Nearly 1,400 Republicans gathered in a Des Moines banquet hall tonight to hear from nearly a dozen people who are likely to compete for the GOP’s 2016 presidential nomination.
After 11 speeches, an enthusiastic Iowa GOP chairman Jeff Kaufmann told the crowd: “This is like going into Baskin Robins and not knowing which flavor to take.”
Marv Kirschner of Mason City agreed.
“I am confused about everybody,” Kirschner said, laughing. “…I don’t know who I’m going to vote for. I’m going to vote for somebody, though.”
Jim McDonald of Delhi eliminated a few from his list as he listened to tonight speech-a-thon, but he isn’t in a rush to pick a candidate.
“We’ve got a long year to go yet,” he said, laughing.
The Iowa Caucuses will be held on February 1 of next year, but former Florida Governor Jeb Bush began his speech by focusing on a different countdown.
“There are only 541 days left for the end of the age of Obama and Hillary Clinton,” Bush said, to cheers and applause.
The GOP competitors mostly kept their verbal jabs aimed at the Democrats, but Kentucky Senator Rand Paul did emphasize his stand against the bulk collection of phone data, a position he acknowledged “does separate” Republicans.
“But it’s a valid debate to have and it’s a good debate to have,” Paul said. “…Can we protect your right to privacy and still catch terrorists?”
South Carolina Senator Lindsey Graham chose to emphasize a point of agreement.
“What have we learned tonight?

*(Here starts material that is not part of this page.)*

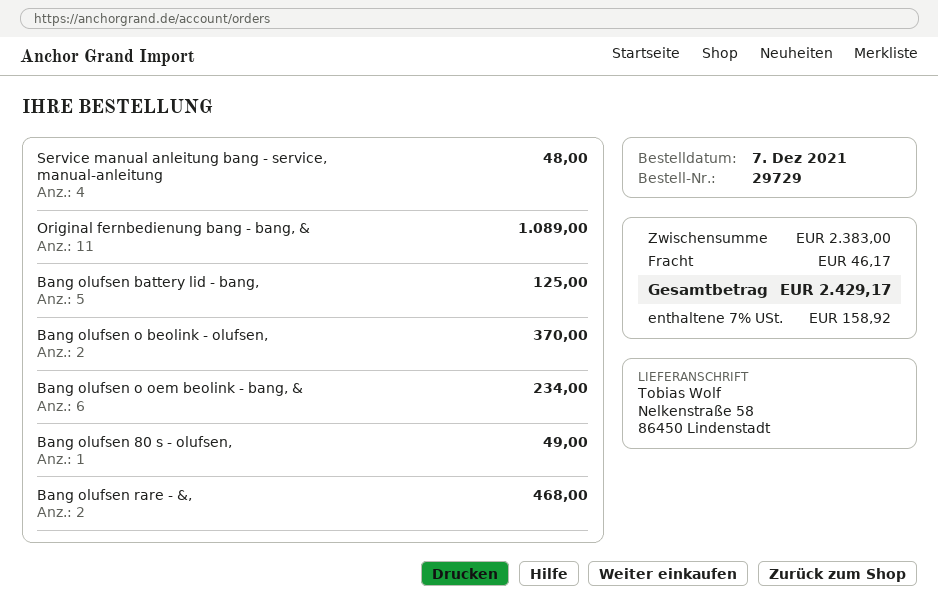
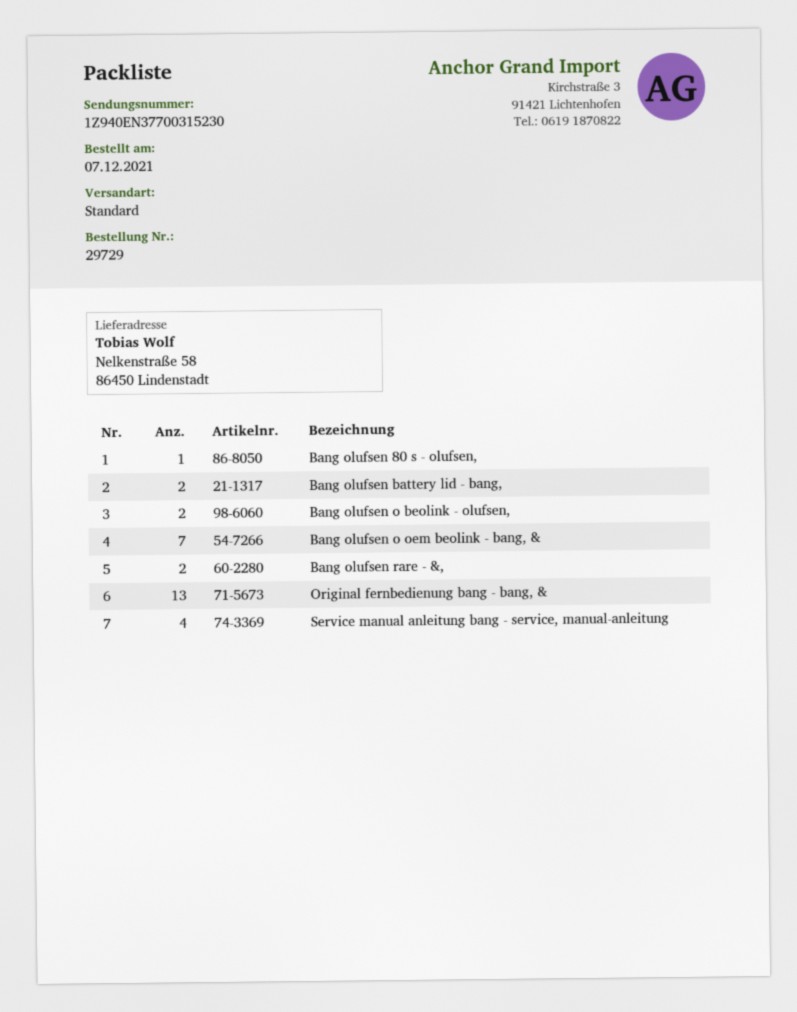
Original fernbedienung bang - bang, &: 11 -> 13
Bang olufsen battery lid - bang,: 5 -> 2
Bang olufsen o oem beolink - bang, &: 6 -> 7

If you’re a radical Islamist, you’ve come to the wrong meeting. Nobody here likes you,” Graham said, earning laughter for that comment and many other quips during his remarks.
Rick Santorum, the winner of the 2012 Iowa Caucuses, focused much of his speech on foreign policy — and he urged Iowans to choose a nominee who’d been tested by political battles.
“Someone who has the experience to go out and lay out how we’re going to solve these problems,” Santorum said.
Retired surgeon Ben Carson seemed to argue just the opposite.
“There’s so many different ways for people to gain experience and living in the real world is one of them,” Carson said.
Businessman Donald Trump hinted he’ll make a big splash in June.
“The announcement is going to surprise a lot of people because I cannot take the political nonsense any longer,” Trump said.
Former Texas Governor Rick Perry ended his remarks by recalling the trip he and his father, a World War II veteran, made to the cemetery in France that overlooks Omaha Beach.
“Looking at those thousands of graves, those white crosses, those Stars of David — interestingly every one of those face west, west to an America that they loved, west to an America that they would never go home to,” Perry said. “And the thought came to me that they’re sitting there in silent judgement, judgement of us today.”
Louisiana Governor Bobby Jindal, former New York Governor George Pataki and former Hewlett-Packard CEO Carly Fiorina also spoke tonight. Each of the 11 was given a 10-minute slot and Fiorina was the only one to go so far over her time allotment that her microphone was turned off before she concluded. The event wasn’t just speeches, though. Candidates like Wisconsin Governor Scott Walker hosted after-parties one floor down from the banquet hall.
“We’ve got cheese and we’ve got ice cream. We’ve even got a Harley parked on the side there, so we’re going to have a lot of fun,” Walker said as he concluded his speech with that invitation to his hospitality room.
People lined up to get Walker’s autograph. Walker’s campaign team had a DJ playing tunes and every so often giving away “cheese heads.” It was at the Iowa GOP’s 2007 Lincoln Dinner that former Arkansas Governor Mike Huckabee garnered early attention with an after-party that featured a Bill Clinton impersonator and Huckabee playing guitar with his band, performing “Born To Be Wild.”